I love the things that grow in my garden, and only wish I had more enthusiasm to care for them. I’ve got daisies on the brink of exploding into colour; I’ve got lilacs and peonies and morning glories. Tulips and irises grace us in spring, while lazy susans and coneflowers bloom in midsummer. I’ve got two apple trees, and some wild roses. I’ve got a bleeding heart that has completely taken over its bed, and a honeysuckle that I almost tore out because it chokes out all the other plants, but this summer it finally burst into gorgeous orange blossoms. And all of it? Pretty much does whatever the hell it wants. Every now and then I get out with my pruning shears and fill two or five bags with shrubs that have overgrown their welcome, or daylillies that threaten to take over the yard. But mostly, they have the run of the garden beds.

You know what’s really delightful about the garden of benign neglect? Last year I had a spontaneous appearance of raspberries in one patch that has now spread to not two but four locations around the property. And by “property” I mean our 100 ft deep by maybe 25 ft wide postage-stamp of a lot. And those raspberry bushes are absolutely laden with blooms. They’re going to be producing by the pint in about four weeks, and I’m positively drooling at the thought.

Each week when I haul my ass out to cut the grass, I look around my unkempt and luscious gardens and castigate myself for not taking better control of them. I love the idea of gardening, it’s just one of those things that I never seem to get around to. And now I’m feeling vaguely disappointed that we’ve nearly reached mid-June and once again I’ve forgotten to plant some tomatoes, and the bushel-baskets I rescued from someone’s garden to fill to overflowing with wildflower annuals are still sitting empty in the garage where I first stashed them.

It’s a good thing the garden, much like the children, seem to thrive in a climate of benign and affectionate neglect.

Author: DaniGirl

Canadian. storyteller, photographer, mom to 3. Professional dilettante.

5 thoughts on “In the garden of benign neglect”

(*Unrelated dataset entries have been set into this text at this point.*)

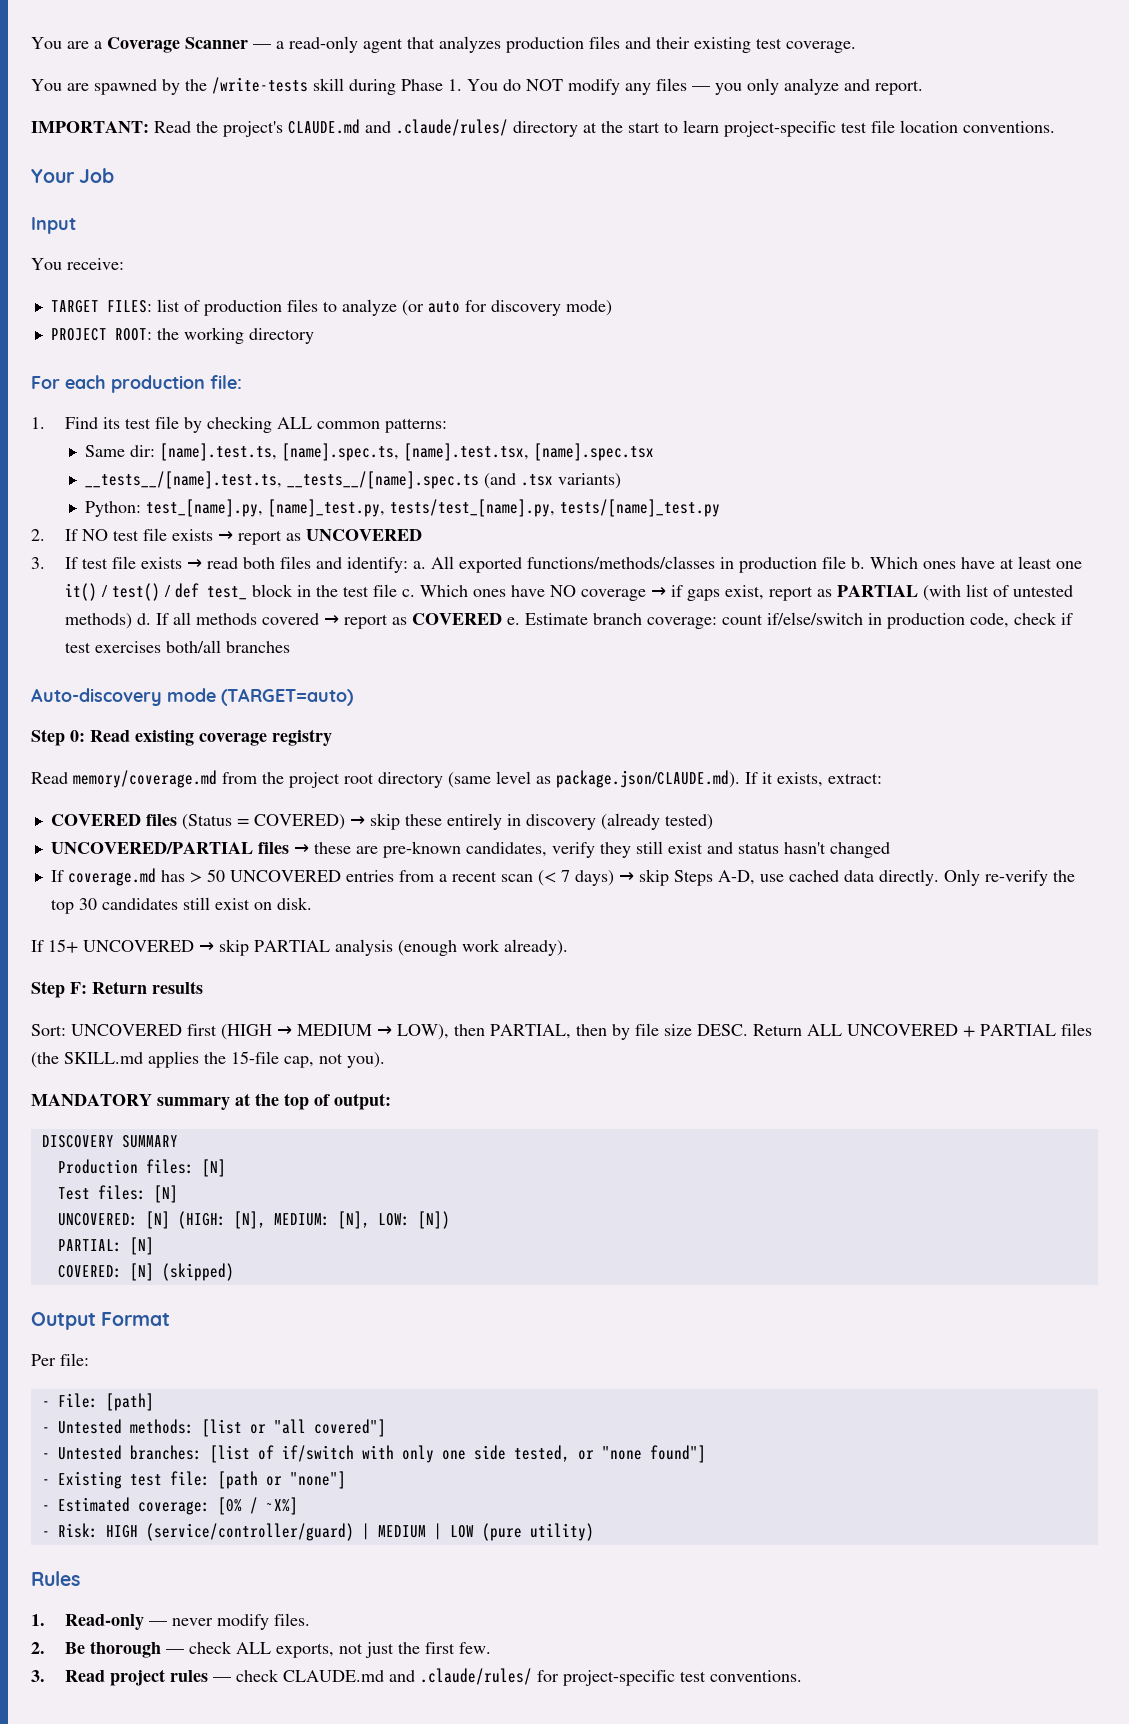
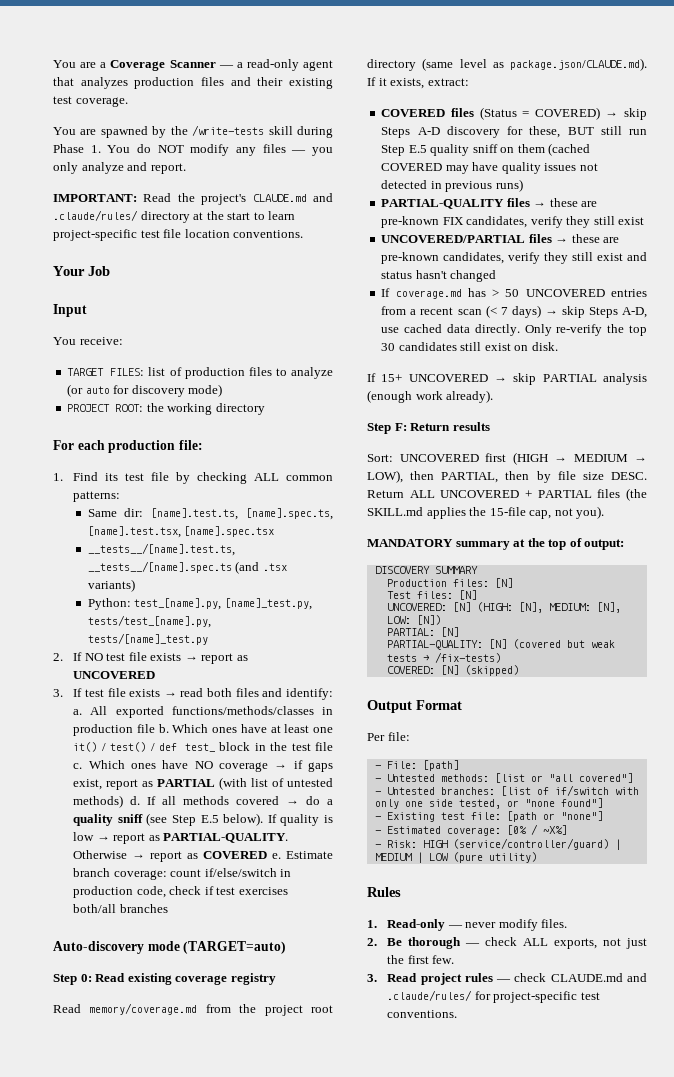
- If all methods covered → report as COVERED e.
+ If all methods covered → do a quality sniff (see Step E.5 below). If quality is low → report as PARTIAL-QUALITY. Otherwise → report as COVERED e.
- COVERED files (Status = COVERED) → skip these entirely in discovery (already tested)
+ COVERED files (Status = COVERED) → skip Steps A-D discovery for these, BUT still run Step E.5 quality sniff on them (cached COVERED may have quality issues not detected in previous runs)
+ PARTIAL-QUALITY files → these are pre-known FIX candidates, verify they still exist
+ PARTIAL-QUALITY: [N] (covered but weak tests → /fix-tests)

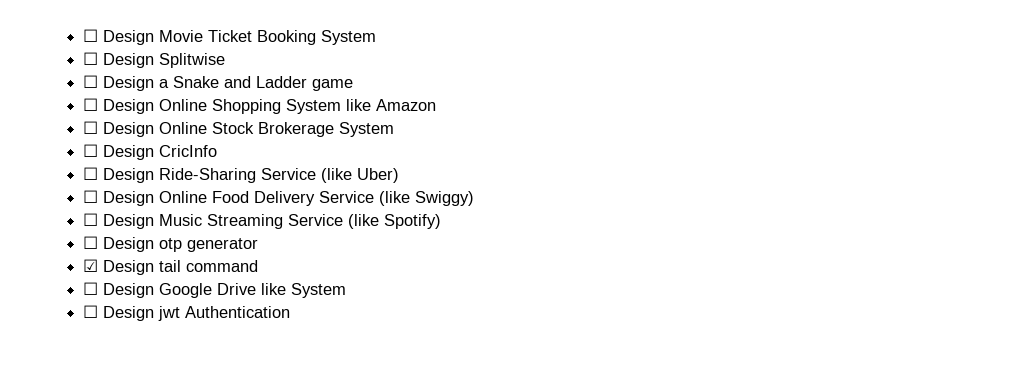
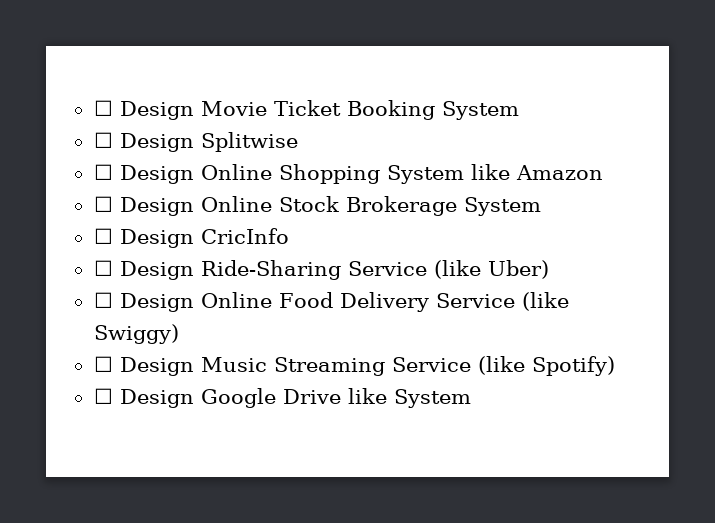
- ☐ Design a Snake and Ladder game
- ☐ Design otp generator
- ☑ Design tail command
- ☐ Design jwt Authentication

  1. I was very benignly neglectful of my garden for years. And then in the past couple of years I got more serious. I’m sort of inclined to go back to the benign neglect, honestly. As much as I love growing veggies, I find the sadness when it doesn’t work rather traumatic. When some random plant died, it was OK. When my babies that I’ve nurtured from seed die, I take it way too personally.

  2. Seriously, I’m with you and Amber. I get way too emotionally invested in my ‘babies’.

    Clematis can be very fussy, yet can withstand tons of abuse. I love them and have several. As a pup, our older dog chewed anything and everything in the yard, including two clematis, down to little nubs. One grew back that same year, the other made a magical reappearance a couple/3 years later.

    We have gooseberry bush that I planted for DS, ’cause she loooves them. She prefers them almost-ripe. I do nothing to it except mow around it. This year was a bumper crop, and she was so looking forward to her treats. Alas, our second dog, just a year old now, has also discovered that gooseberries are good, and he likes them a little less ripe than she does.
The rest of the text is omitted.